Your response must be made up of each line in the data below that contains the string "right".

=== Provided data ===

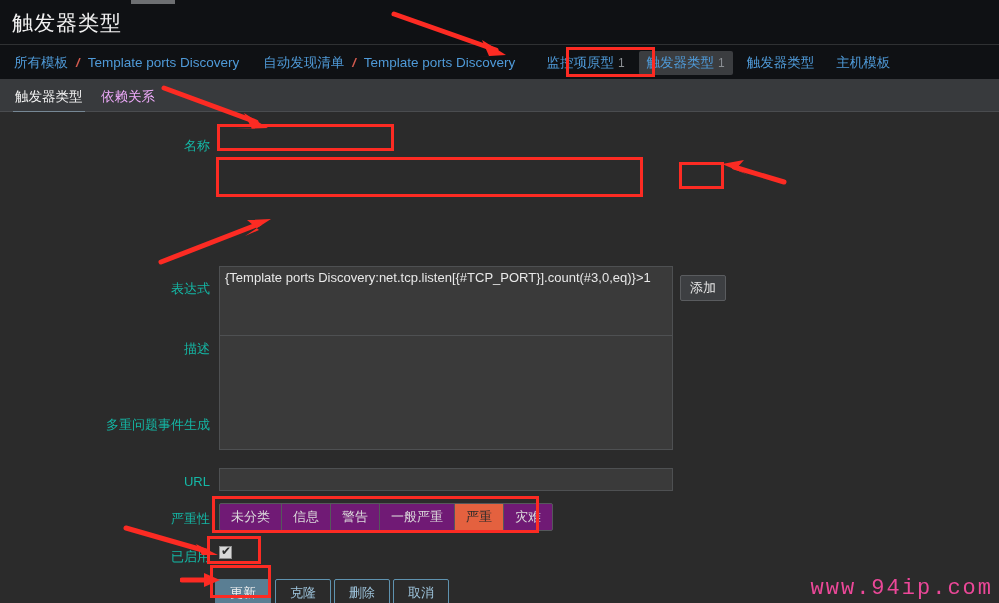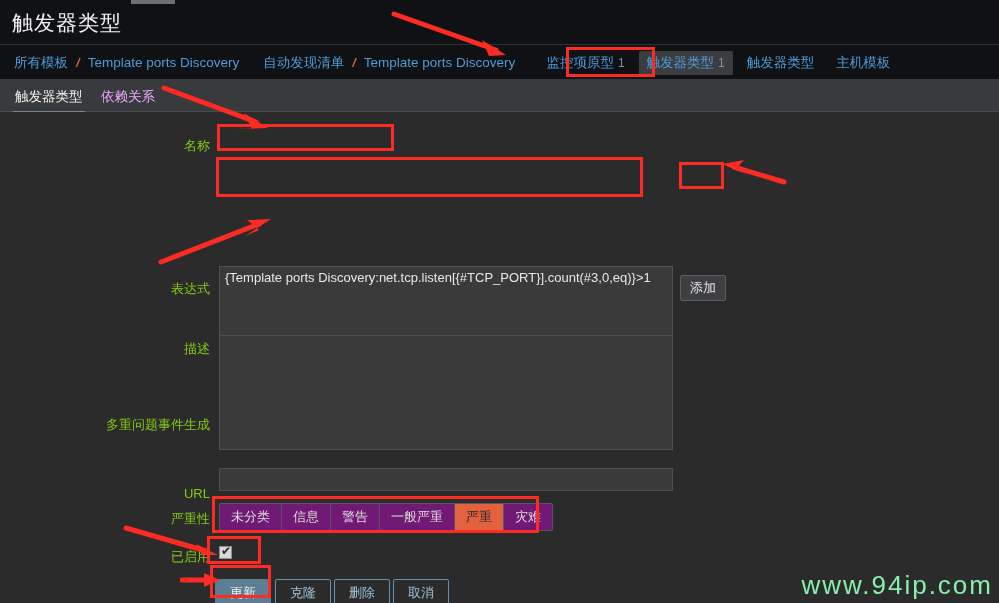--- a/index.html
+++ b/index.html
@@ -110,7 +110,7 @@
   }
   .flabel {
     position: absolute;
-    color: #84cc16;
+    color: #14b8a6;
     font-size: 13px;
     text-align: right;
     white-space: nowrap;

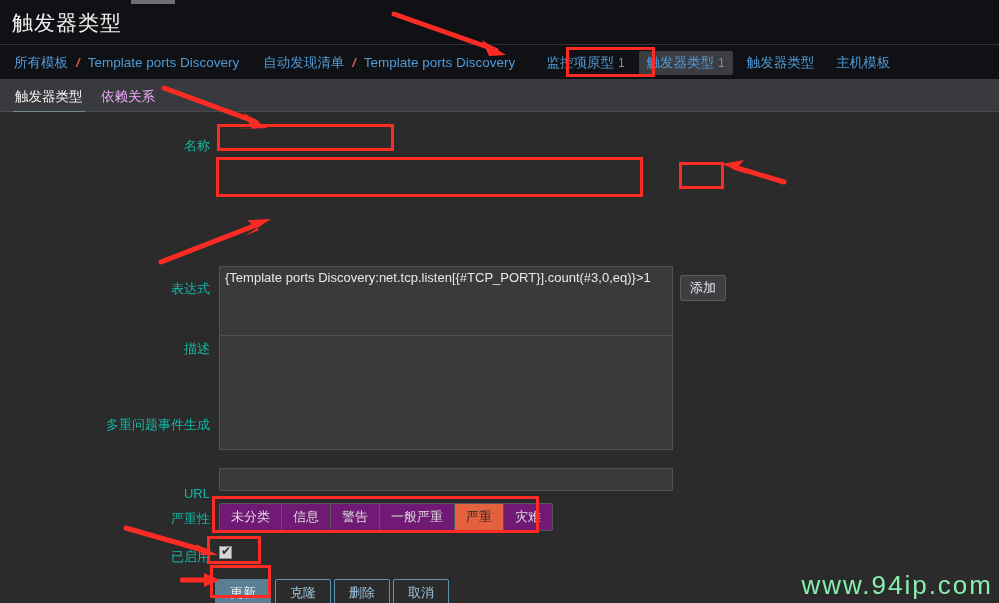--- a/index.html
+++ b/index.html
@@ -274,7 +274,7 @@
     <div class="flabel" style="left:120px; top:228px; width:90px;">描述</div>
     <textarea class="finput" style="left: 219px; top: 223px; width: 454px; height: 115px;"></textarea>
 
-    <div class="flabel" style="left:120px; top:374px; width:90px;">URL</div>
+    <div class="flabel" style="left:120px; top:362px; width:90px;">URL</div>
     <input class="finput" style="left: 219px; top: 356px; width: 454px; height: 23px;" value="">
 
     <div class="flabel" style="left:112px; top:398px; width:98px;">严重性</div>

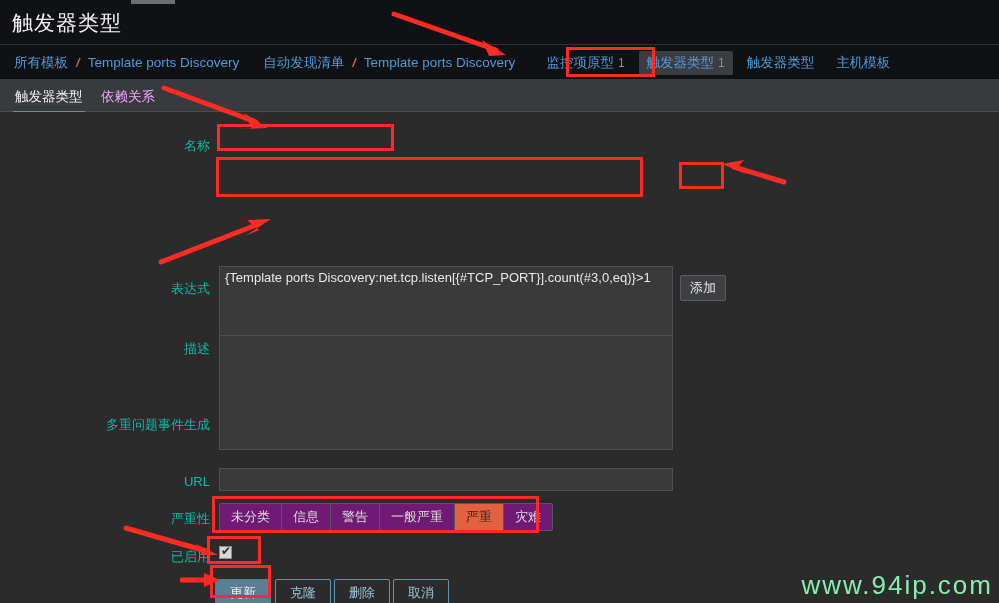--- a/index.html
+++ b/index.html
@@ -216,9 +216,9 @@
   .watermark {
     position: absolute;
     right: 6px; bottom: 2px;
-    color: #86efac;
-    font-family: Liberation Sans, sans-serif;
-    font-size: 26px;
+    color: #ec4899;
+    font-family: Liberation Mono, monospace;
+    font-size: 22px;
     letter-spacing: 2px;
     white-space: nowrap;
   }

===

> [Answer area]
     text-align: right;
     right: 6px; bottom: 2px;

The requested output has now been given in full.